• [Task item]
Please output exactly the lines that run from the line with "KIDS CLOTHES RAIL" through the final line of the data, inclusive, and nothing more.
- Opening Delimiter -
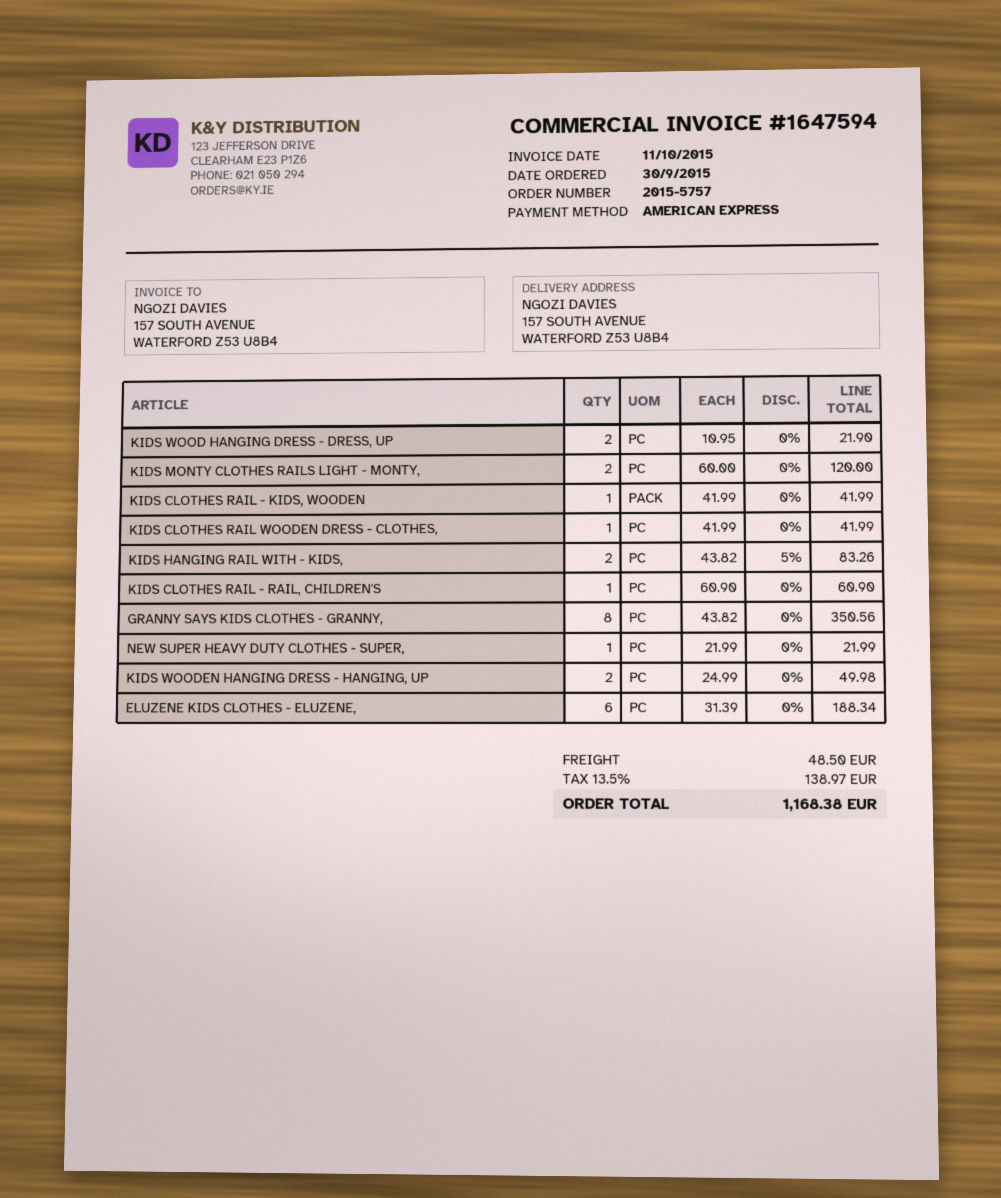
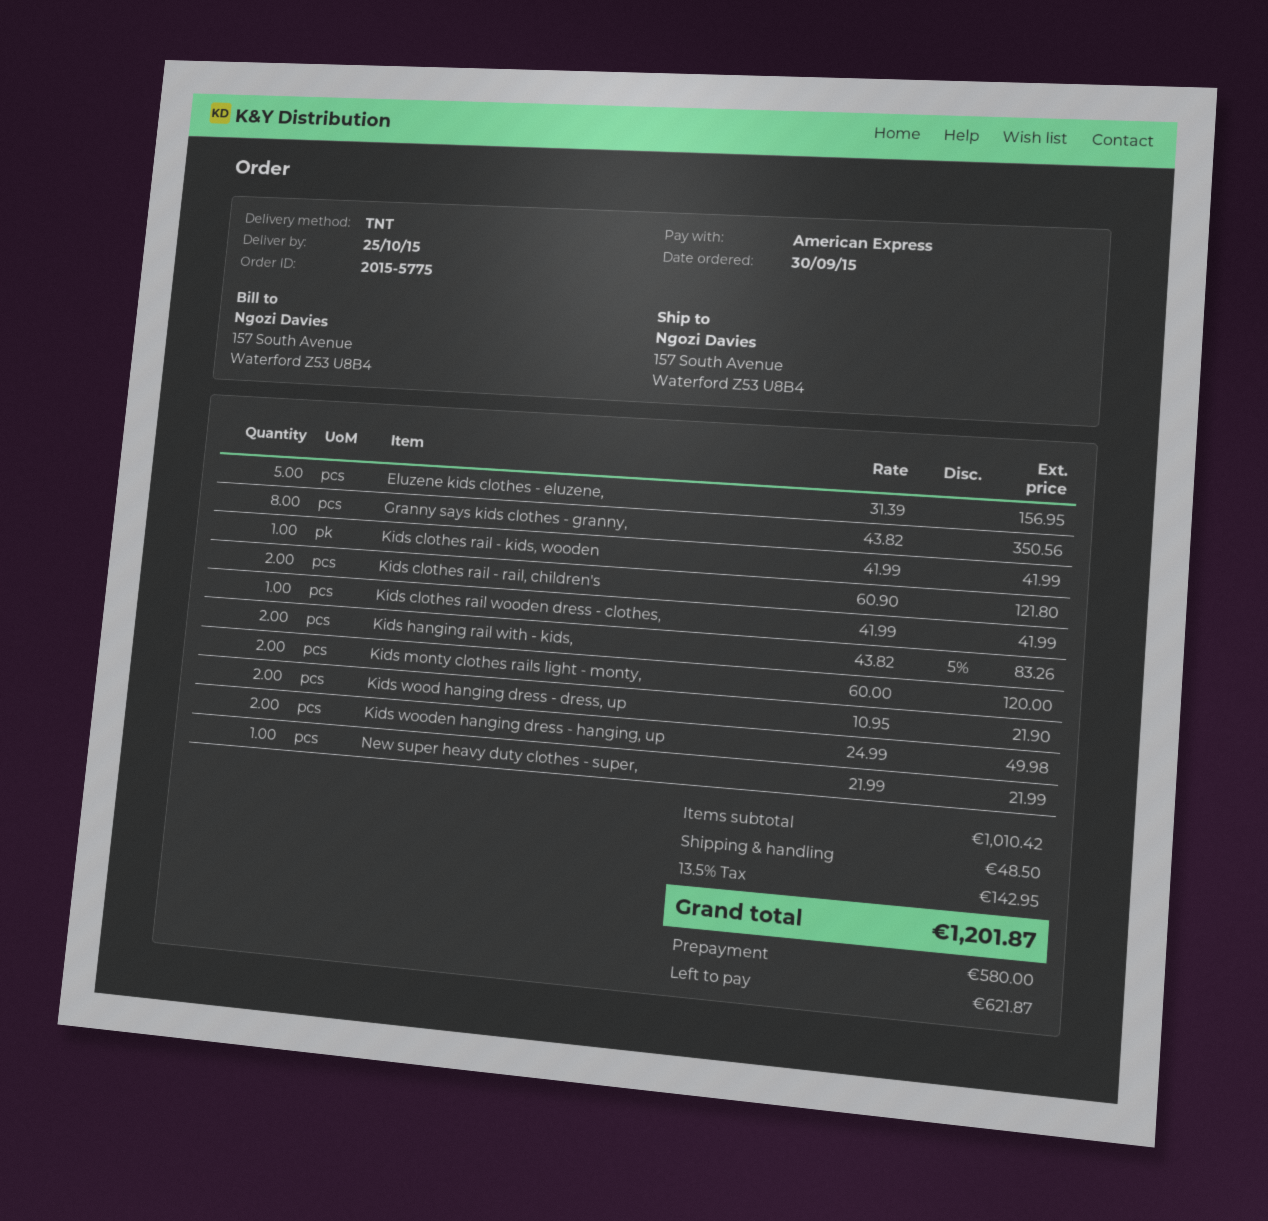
order number: 2015-5757 -> 2015-5775
KIDS CLOTHES RAIL - RAIL, CHILDREN'S: 1 x 60.90 = 60.90 -> 2 x 60.90 = 121.80
ELUZENE KIDS CLOTHES - ELUZENE,: 6 x 31.39 = 188.34 -> 5 x 31.39 = 156.95
tax: 13.5% = 138.97 -> 13.5% = 142.95
total: 1168.38 -> 1201.87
- Closing Delimiter -
• [Result]
KIDS CLOTHES RAIL - RAIL, CHILDREN'S: 1 x 60.90 = 60.90 -> 2 x 60.90 = 121.80
ELUZENE KIDS CLOTHES - ELUZENE,: 6 x 31.39 = 188.34 -> 5 x 31.39 = 156.95
tax: 13.5% = 138.97 -> 13.5% = 142.95
total: 1168.38 -> 1201.87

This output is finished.